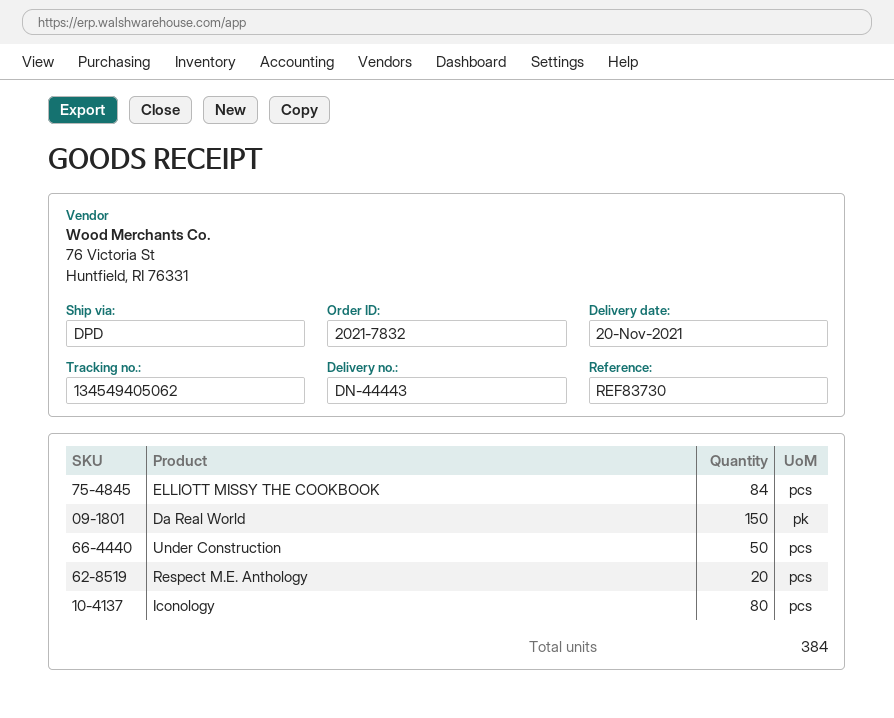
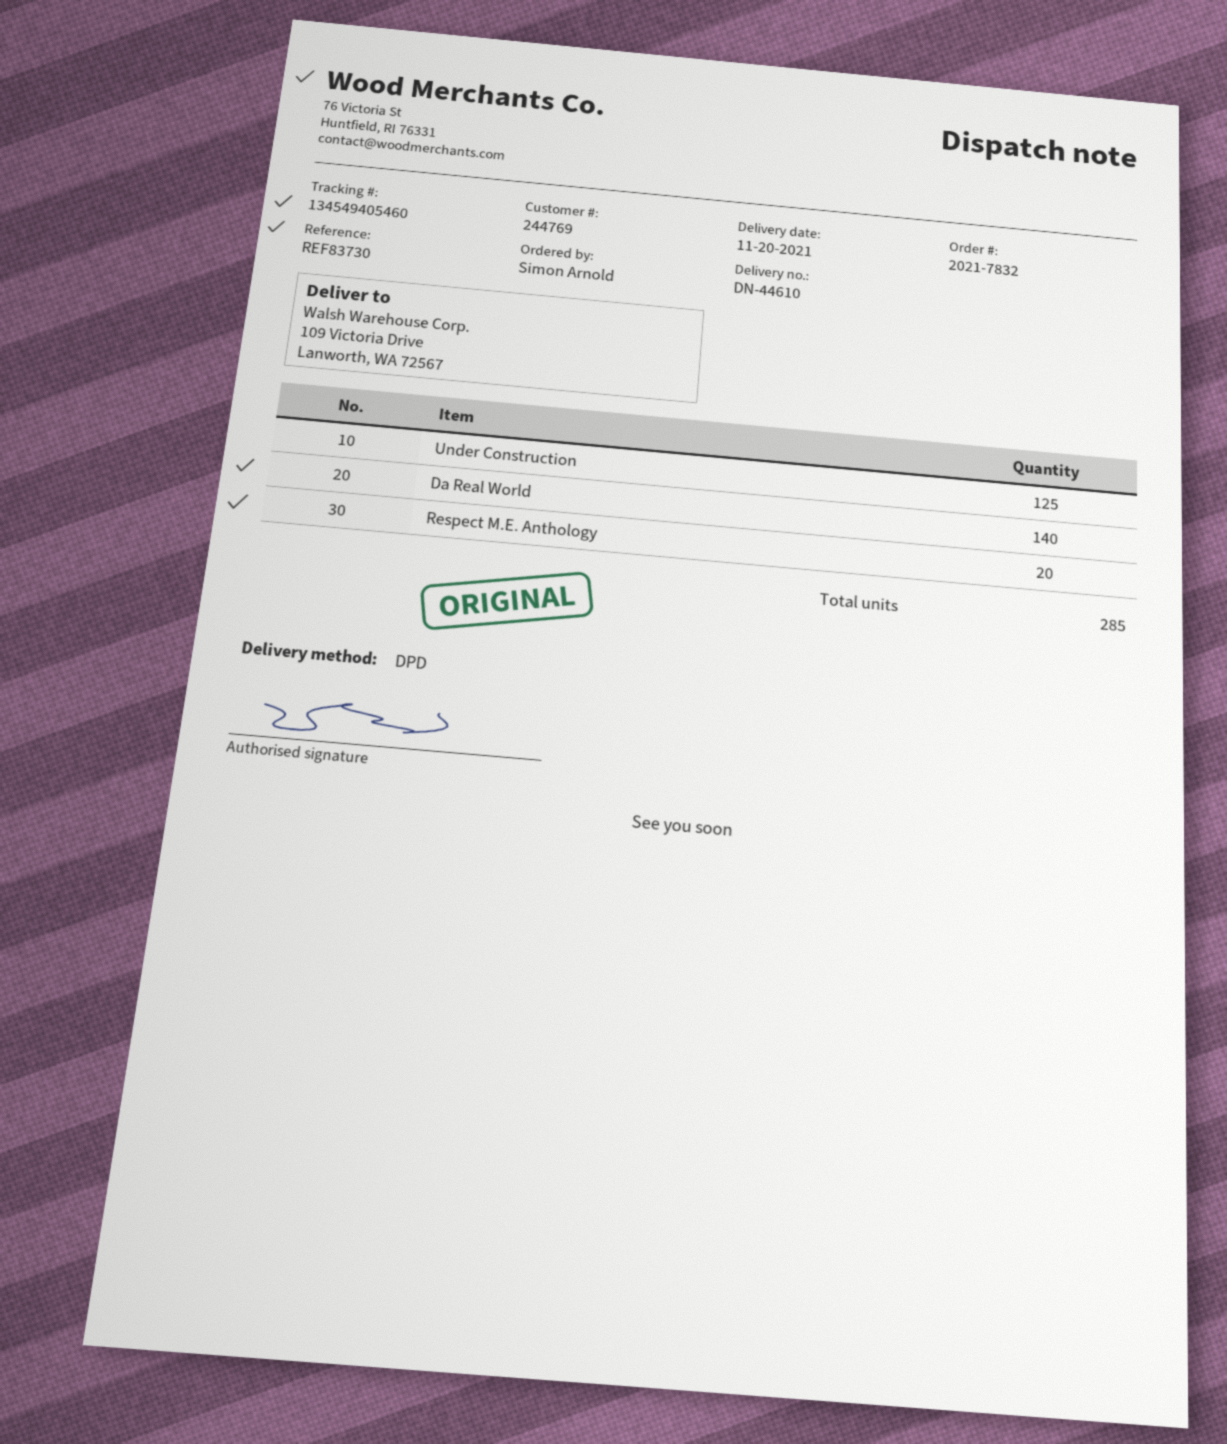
delivery note number: DN-44443 -> DN-44610
tracking number: 134549405062 -> 134549405460
ELLIOTT MISSY THE COOKBOOK: 84 -> none
Da Real World: 150 -> 140
Under Construction: 50 -> 125
Iconology: 80 -> none
total quantity: 384 -> 285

*What needs to be done*.
Each line, beginning at the one that contains "ELLIOTT MISSY THE COOKBOOK: 84 -> none" and continuing through the end of the records, must be written out exactly, first and last included.

*Solution*.
ELLIOTT MISSY THE COOKBOOK: 84 -> none
Da Real World: 150 -> 140
Under Construction: 50 -> 125
Iconology: 80 -> none
total quantity: 384 -> 285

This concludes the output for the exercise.